The North Korean General Reconnaissance Bureau’s Unit 121 is “strongly suspected of having a presence in China,” and participates actively in cyber activities for North Korea.27 North Korea uses cyber operatives in other countries as well to take advantage of those nations’ networks, making tracing and attributing cyber acts to the North Korean government very difficult. Unit 121 being primarily based out of China essentially gives North Korea access to the Chinese cyber infrastructure while minimizing the potential for international repercussions for North Korea if caught conducting cyber warfare activities. At the same time, Chinese cyber agents can use the North Korean cyber bureau as a cover to conduct PRC cyber operations, providing PRC operatives with plausible deniability if caught, thereby avoiding the same international repercussions that would have a much greater impact for the PRC than for North Korea. Advances in North Korean government-sponsored cybercrime have grown quickly, leading to financial institutions being targeted around the world, to include a “successful cyber heist” from a New York Federal Reserve bank account in Bangladesh, costing “an estimated $81 million.”28

Across the ocean in America’s backyard, the PRC has another substantial cyber ally – Cuba. The Castro Regime pursued a strategic course of action aimed at facilitating the long term internal combustion of the United States of America for decades, along with significant allies that have participated with them on a global scale, including Iran, the Russian Federation (RF), and the PRC, who has assisted in upgrading their outdated SIGINT technologies. Cuba is “perfectly located” to intercept “all U.S. communications,” in “the only place outside of Fort Meade in the Western Hemisphere” that provides access to “large-scale interception of [U.S.] communications.”29 When combined with the communist government’s endless need for finances to continue operating and surviving, the “trafficking of U.S. secrets” to the rest of the international community provides an enticing and lucrative business opportunity for the nation.30

Cuba is a significant cyber force, partially because of its location, and partially because of their associations and allies. One major threat factor from Cuba is their deeply rooted cooperation with Iranian intelligence operatives pervading Latin America, including active involvement with established Quds Force “operations units in Venezuela”,31 where “Cuban intelligence involvement … is deep and wide.”32 Another threat factor is Cuban cooperation with the strategic goals of Russian and Chinese subversion operations within the United States and around the world. When these nations’ forces are combined and viewed as a single cooperating threat, the following disturbing threat landscapes become clearly intertwined:

  • The Cuban Military Intelligence Directorate’s premium communications interception capabilities;
  • Iranian Quds Force operatives’ ability to freely multiply across America’s southern border, after being trained by Cuban intelligence to act, speak and present themselves as Hispanic in order to hide their Middle Eastern origins;
  • Combined Cuban and Iranian interests in supporting Hezbollah and other terrorist organizations;33
  • Massive offensive Chinese and Russian cyber operations targeting the American economic, political, election and technological infrastructures;34
  • Russian espionage training and nuclear technology expertise exported to America’s enemies around the world.
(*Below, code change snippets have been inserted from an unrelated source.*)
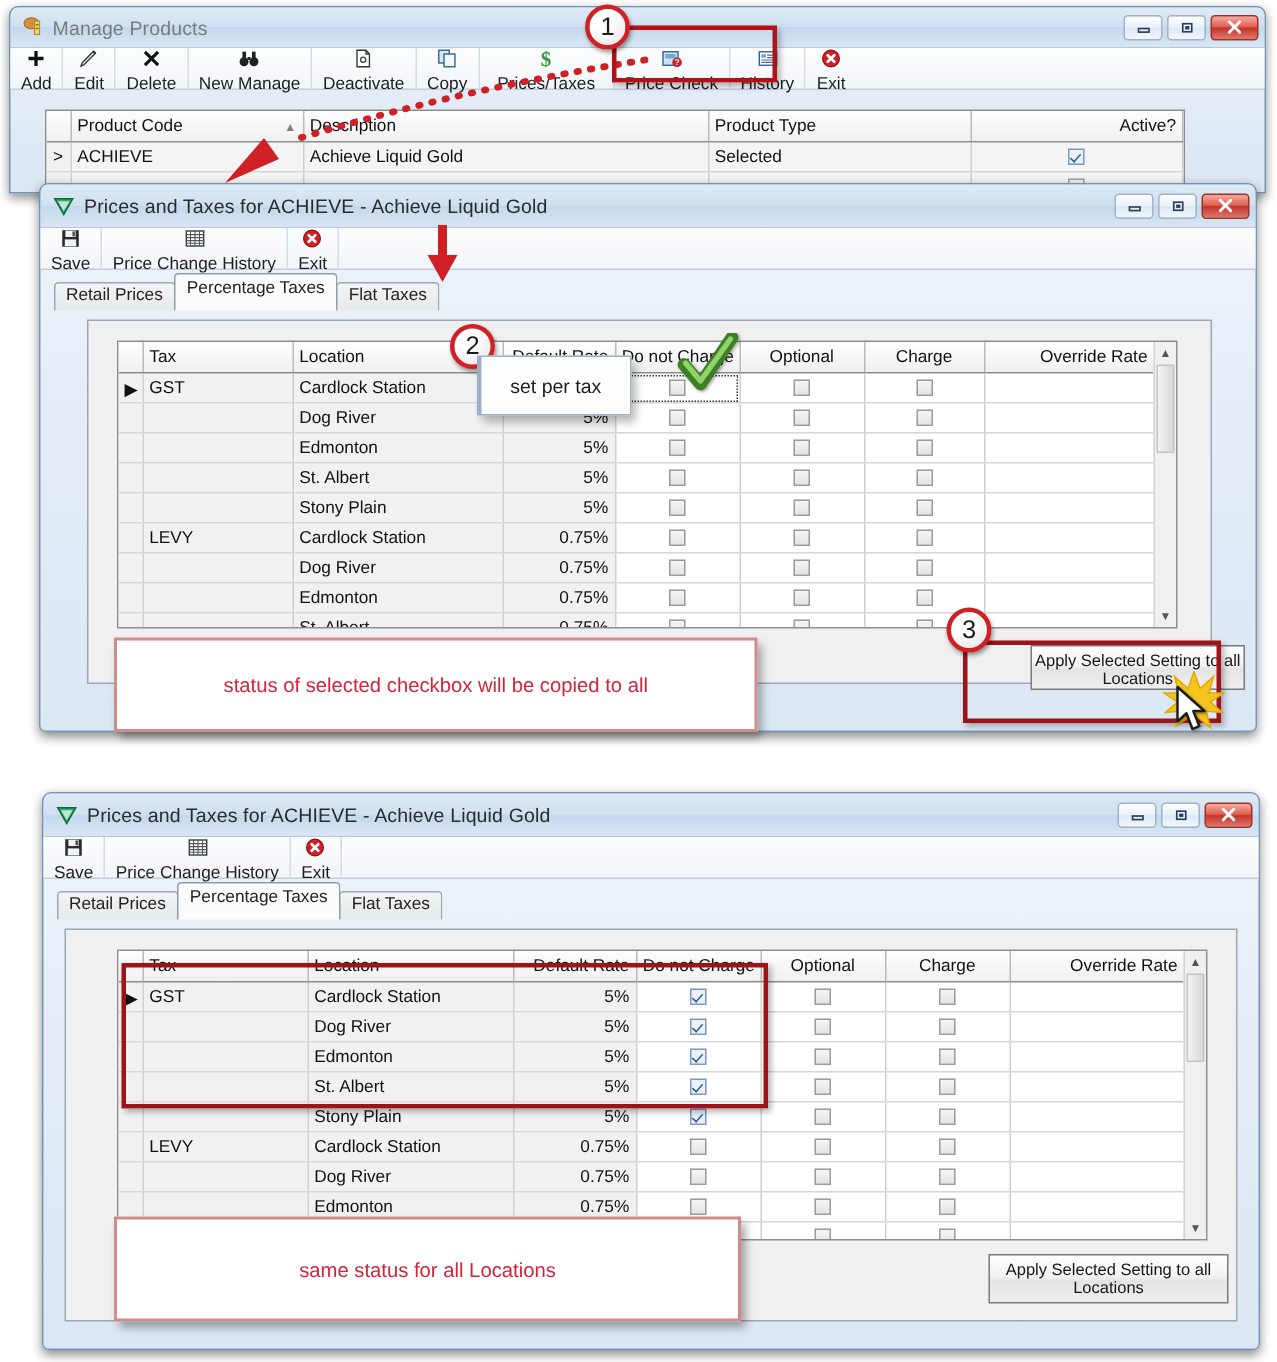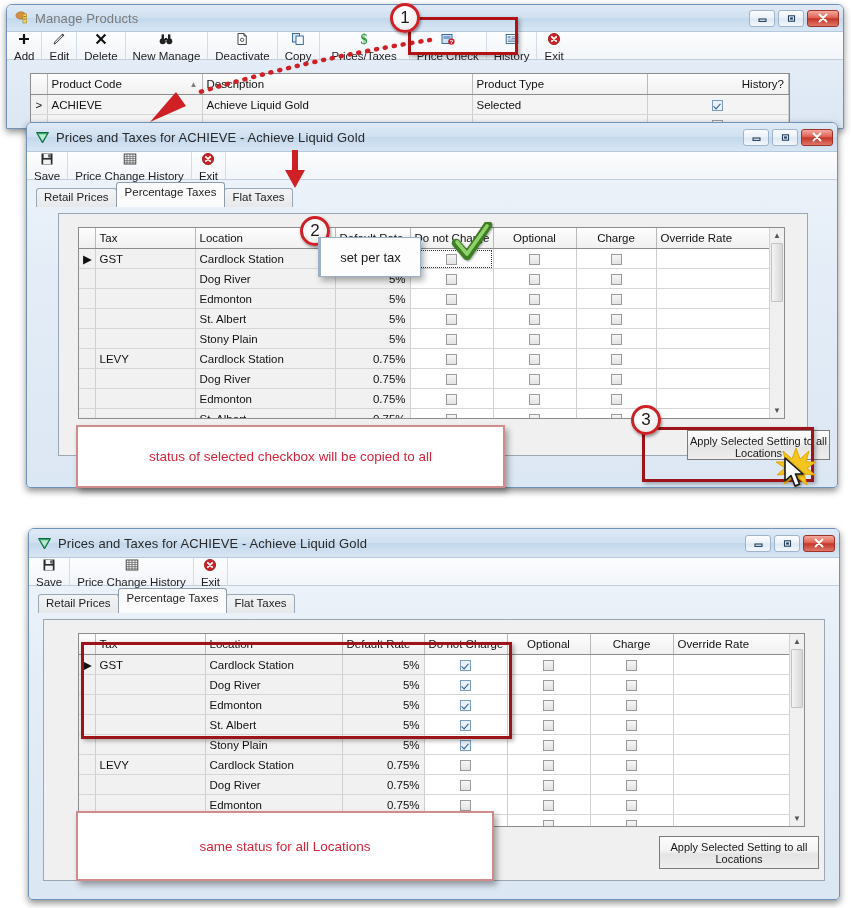--- a/index.html
+++ b/index.html
@@ -420,7 +420,7 @@
         </th>
         <th>Description</th>
         <th>Product Type</th>
-        <th class="num" style="text-align:right;">History?</th>
+        <th class="num" style="text-align:right;">Active?</th>
       </tr>
       <tr>
         <td class="sel-col">&gt;</td>

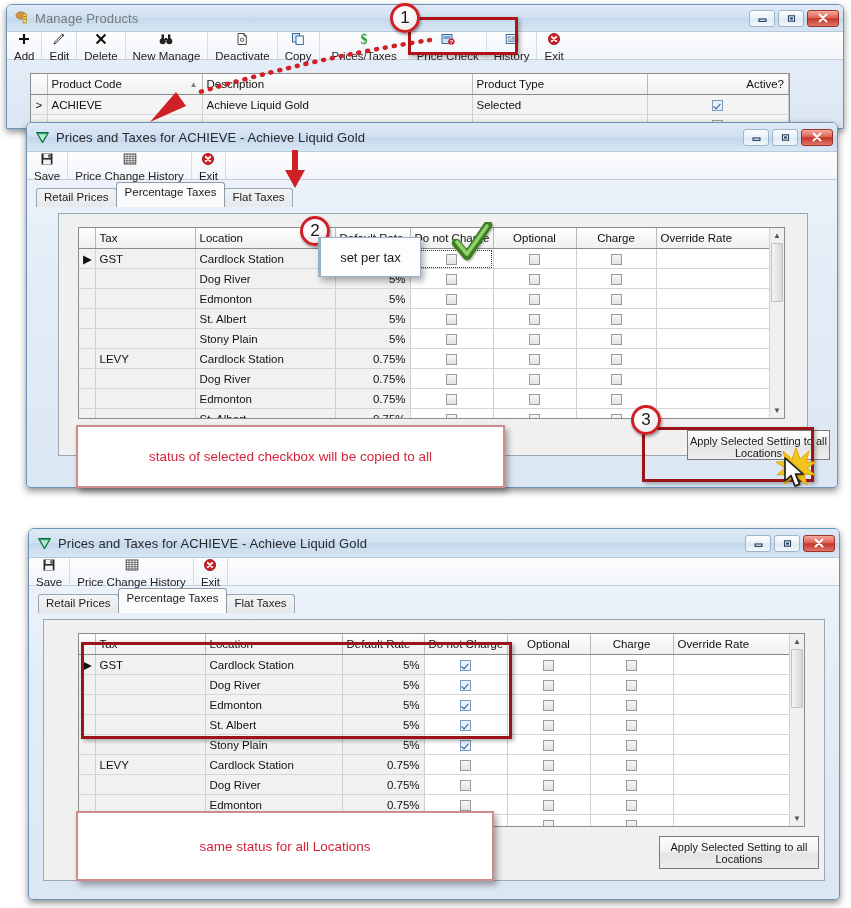--- a/index.html
+++ b/index.html
@@ -161,7 +161,7 @@
   }
   table.gtab td.num { text-align: right; }
   table.gtab td.ctr { text-align: center; background:#fff; }
-  table.gtab th.num { }
+  table.gtab th.num { text-align: right; }
   table.gtab th.ctr { text-align: center; }
   td.sel-col, th.sel-col { width: 16px; background: #ebebeb; text-align:center; padding:0; color:#333; }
When these forces are viewed as a whole, the market for intelligence trading of United States-based information is a very black market indeed.

For instance, Russia trained the Cuban intelligence service. Cuba supports Hezbollah in Venezuela, with Iran, who is on the verge of becoming a nuclear power due to Russia and China. North Korea’s governance is in flux due to COVID-19, with power changes potentially shifting the nation away from peace. Russia continuously takes action to facilitate, and advocates for, America leaving the Middle East, with Iran’s help, including targeting American proxy forces around the world while incentivizing agitators where American forces operate, most notably in Iraq and Afghanistan. Iran partially controls Iraq, Cuba and Iran control Venezuela, and China has become the single most dominant force in cyberspace, working with Russia and other actors to subvert American stability. The global melting pot is about to start boiling, and if the United States does not re-establish itself as the global leader in cyberspace, technological advancements, and network security, the world of tomorrow could turn into a very unpleasant place. Active cyber engagements against the United States are not unique to the PRC and Russia, and another underappreciated cyber player needs to be addressed – Iran.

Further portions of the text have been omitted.